Casa refranesPara quienes nos vinculamos de una forma u otra a las actividades por la celebración de la efeméride del Moncada en la central provincia cubana de Sancti Spíritus  hace tres décadas, esa frase acuñada por el destacado escritor y periodista espirituano Tomás Álvarez de los Ríos es muy familiar.

Así, en una franja en la parte inferior del alero de la hoy casi marchita y muy maltratada Casa de los Refranes  -única de su tipo en el mundo- se podía leer la inscripción en grandes letras a todo lo largo y ancho de su sui géneris residencia: ¡AHORA SI SE CAGO EL BUEY! ¡SANCTI SPÍRITUS EN 26!

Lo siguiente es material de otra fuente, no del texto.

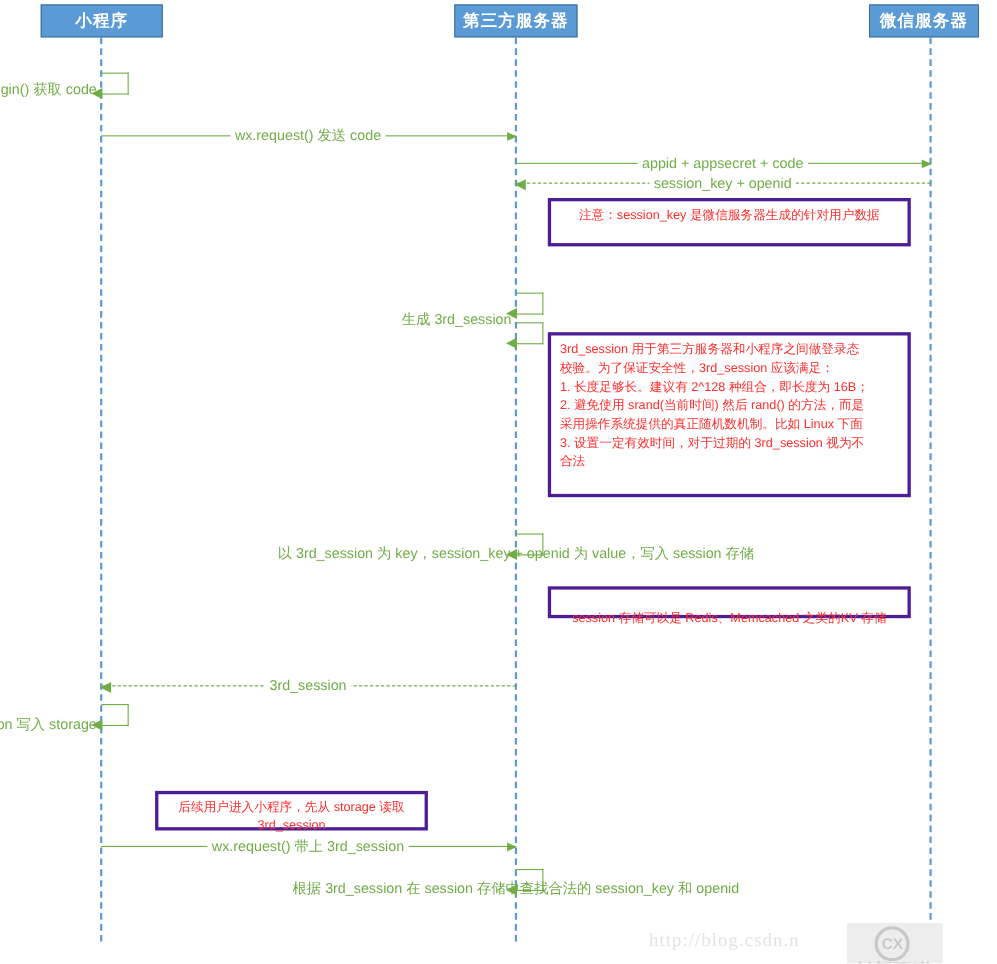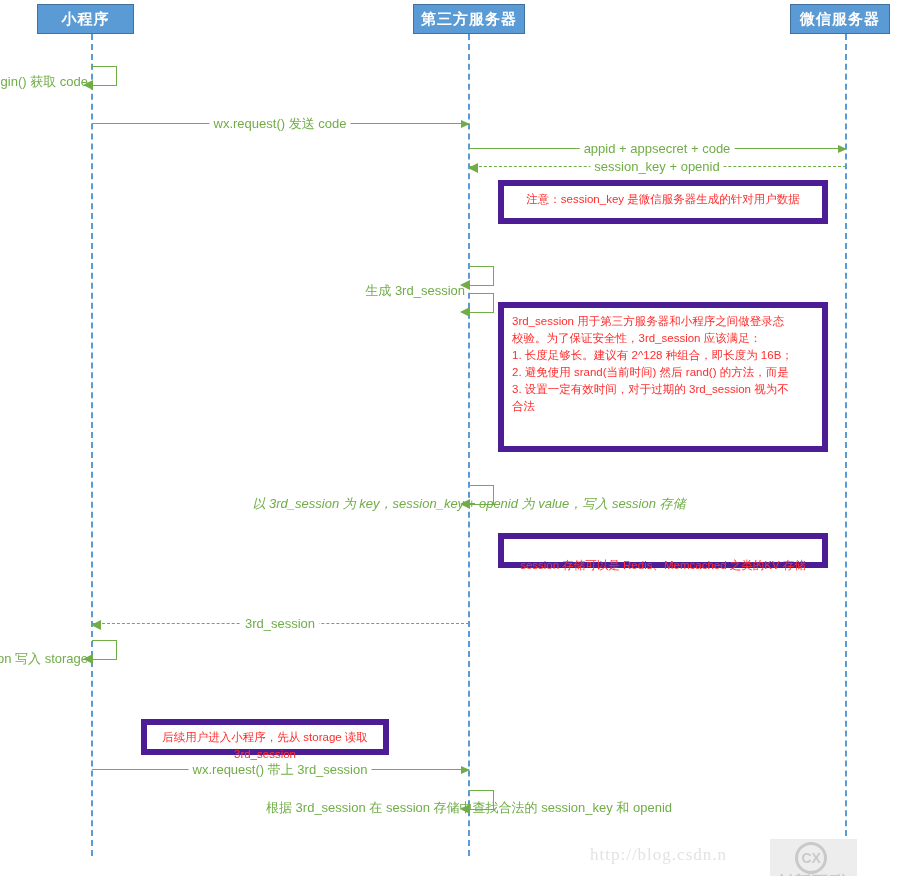--- a/index.html
+++ b/index.html
@@ -174,7 +174,7 @@
   <div class="lifeline" style="left:468px;"></div>
   <div class="lifeline" style="left:845px;"></div>
 
-  <div class="actor-box" style="left:37px;top:4px;width:97px;">
+  <div class="actor-box" style="left:37px;top:4px;width:111px;">
     <span>小程序</span>
   </div>
   <div class="actor-box" style="left:413px;top:4px;width:112px;">

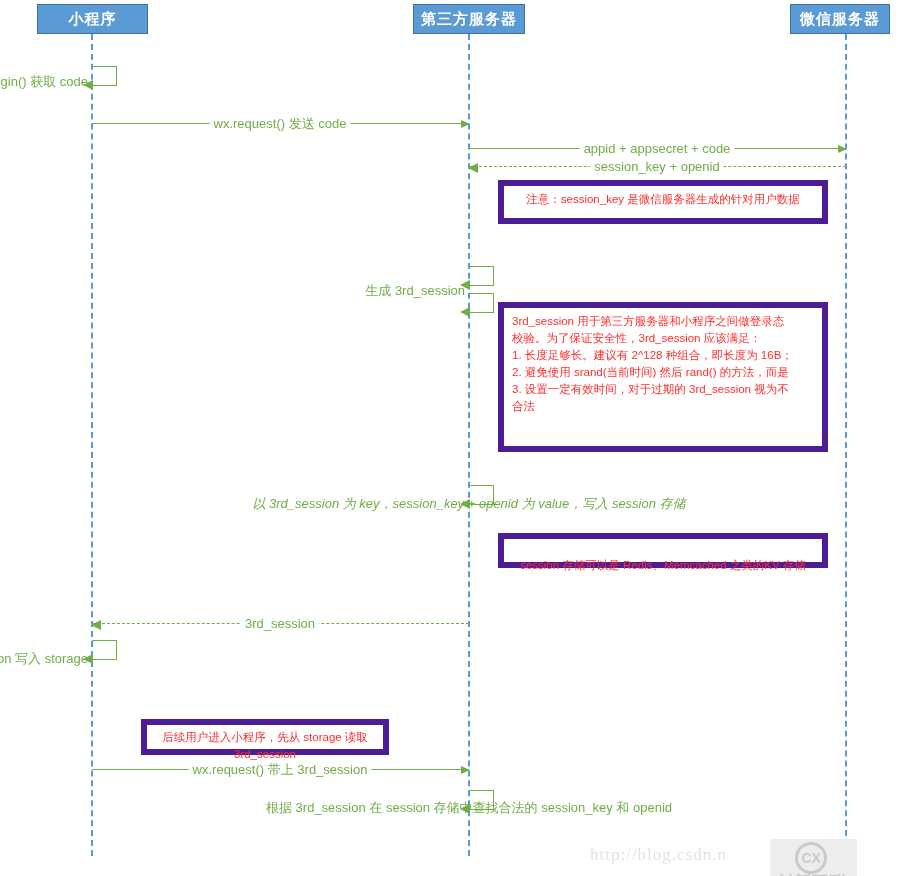--- a/index.html
+++ b/index.html
@@ -109,7 +109,7 @@
   
   .note{
     position:absolute;
-    border:6px solid #4c1d95;
+    border:3px solid #4c1d95;
     background:#ffffff;
     color:#FF2D2D;
     font-size:11.5px;

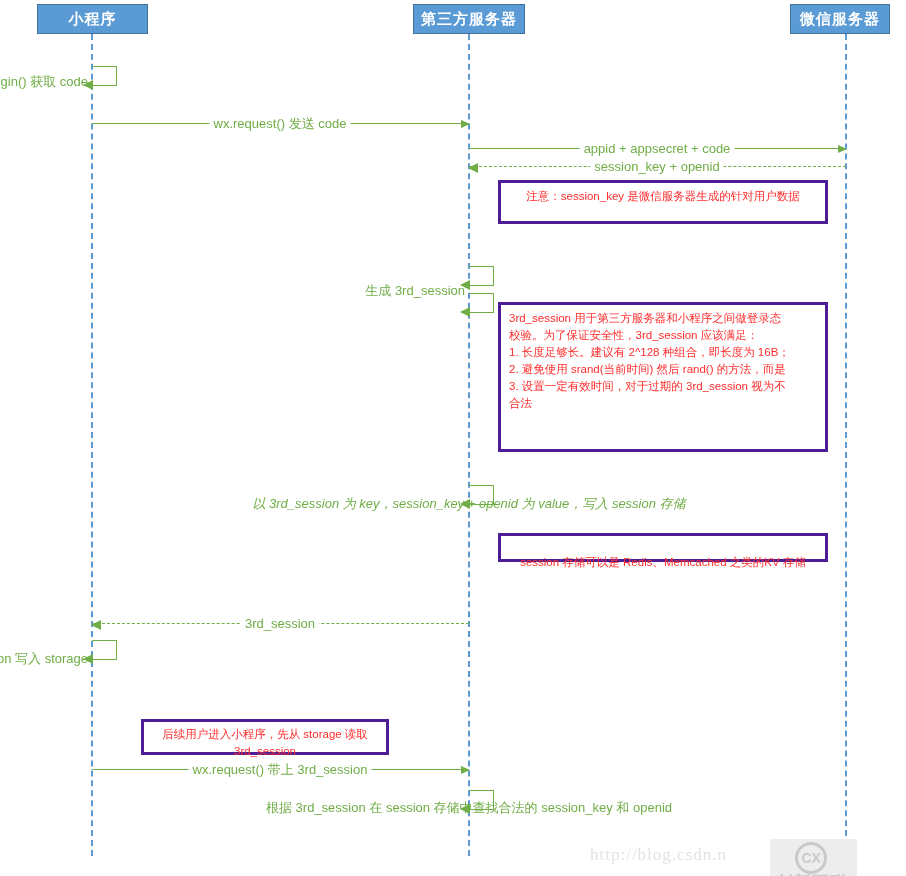--- a/index.html
+++ b/index.html
@@ -222,6 +222,7 @@
     <div>校验。为了保证安全性，3rd_session 应该满足：</div>
     <div>1. 长度足够长。建议有 2^128 种组合，即长度为 16B；</div>
     <div>2. 避免使用 srand(当前时间) 然后 rand() 的方法，而是</div>
+    <div>采用操作系统提供的真正随机数机制。比如 Linux 下面</div>
     <div>3. 设置一定有效时间，对于过期的 3rd_session 视为不</div>
     <div>合法</div>
   </div>

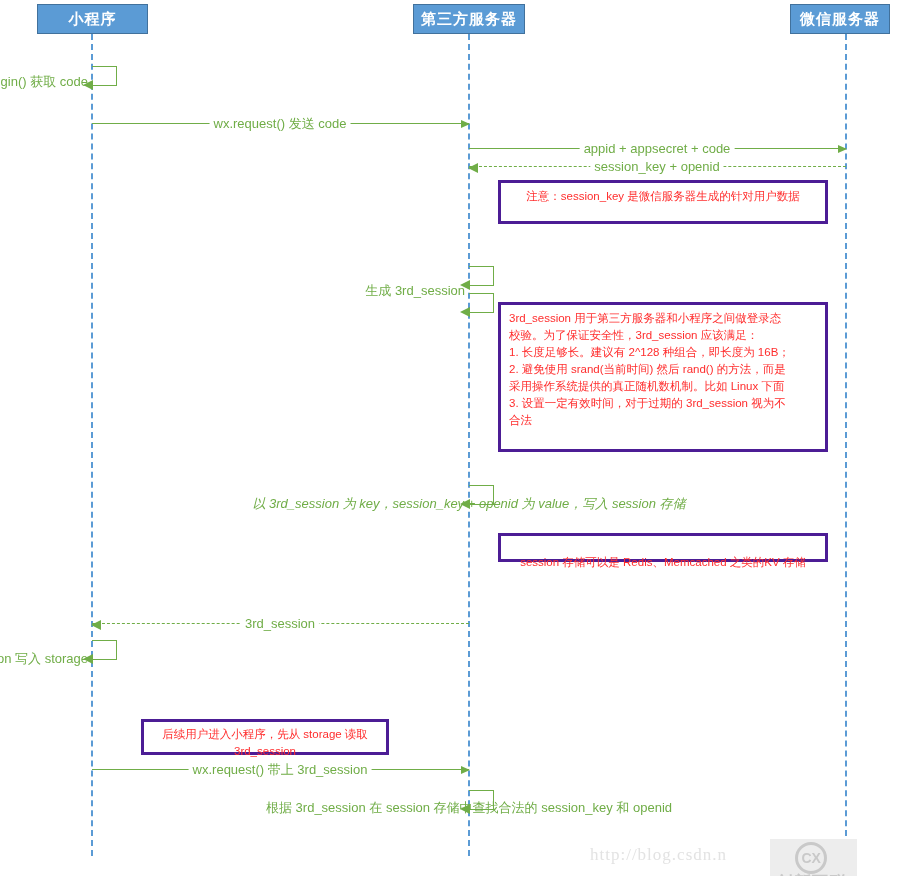--- a/index.html
+++ b/index.html
@@ -230,7 +230,7 @@
   <div class="selfloop" style="left:469px;top:485px;">
     <span class="tip"></span>
   </div>
-  <div class="self-label center" style="left:469px;top:503px;font-style:italic;">以 3rd_session 为 key，session_key + openid 为 value，写入 session 存储</div>
+  <div class="self-label center" style="left:469px;top:503px;">以 3rd_session 为 key，session_key + openid 为 value，写入 session 存储</div>
 
   <div class="note left-text" style="left:498px;top:533px;width:330px;height:28px;padding-top:18px;text-align:center;">
     <div>session 存储可以是 Redis、Memcached 之类的KV 存储</div>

Por tanto, fue el primer acontecimiento popular importante al amanecer del día en que se otorgó la sede  al territorio espirituano. Para algunos falsos moralistas la frase era una violación a las más elementales reglas de educación, pero para la inmensa mayoría algo pintoresco con lo que Álvarez de los Ríos quiso expresar su entusiasmo y el de todos los espirituanos.

Incluso hubo quiénes se dirigieron a las autoridades pertinentes con el fin de que se eliminara “tal afrenta al decoro de la lengua de Cervantes”,  sin haberse leído El Quijote, del Manco de Lepanto o La Celestina, del también español Fernando de Rojas, pero esos minoritarios esfuerzos fueron en vano.

Alguien de notable autoridad, de quien me voy a reservar el nombre, se unió a la mayoría y  votó porque se mantuviera la controvertida frase adornando esa céntrica parte de la carretera central -banda Habana- muy cerca del hotel Los Laureles, que  tanto llamaba la atención a quiénes transitaban por la vía.

Así, de esa manera única, cómo el sólo sabía hacerlo, Tomás incorporó aquel refrán que significa un acontecimiento de notable envergadura, algo extraordinario, trascendental, tremendo en su contenido pero de popular connotación: ¡SE CAGÓ EL BUEY!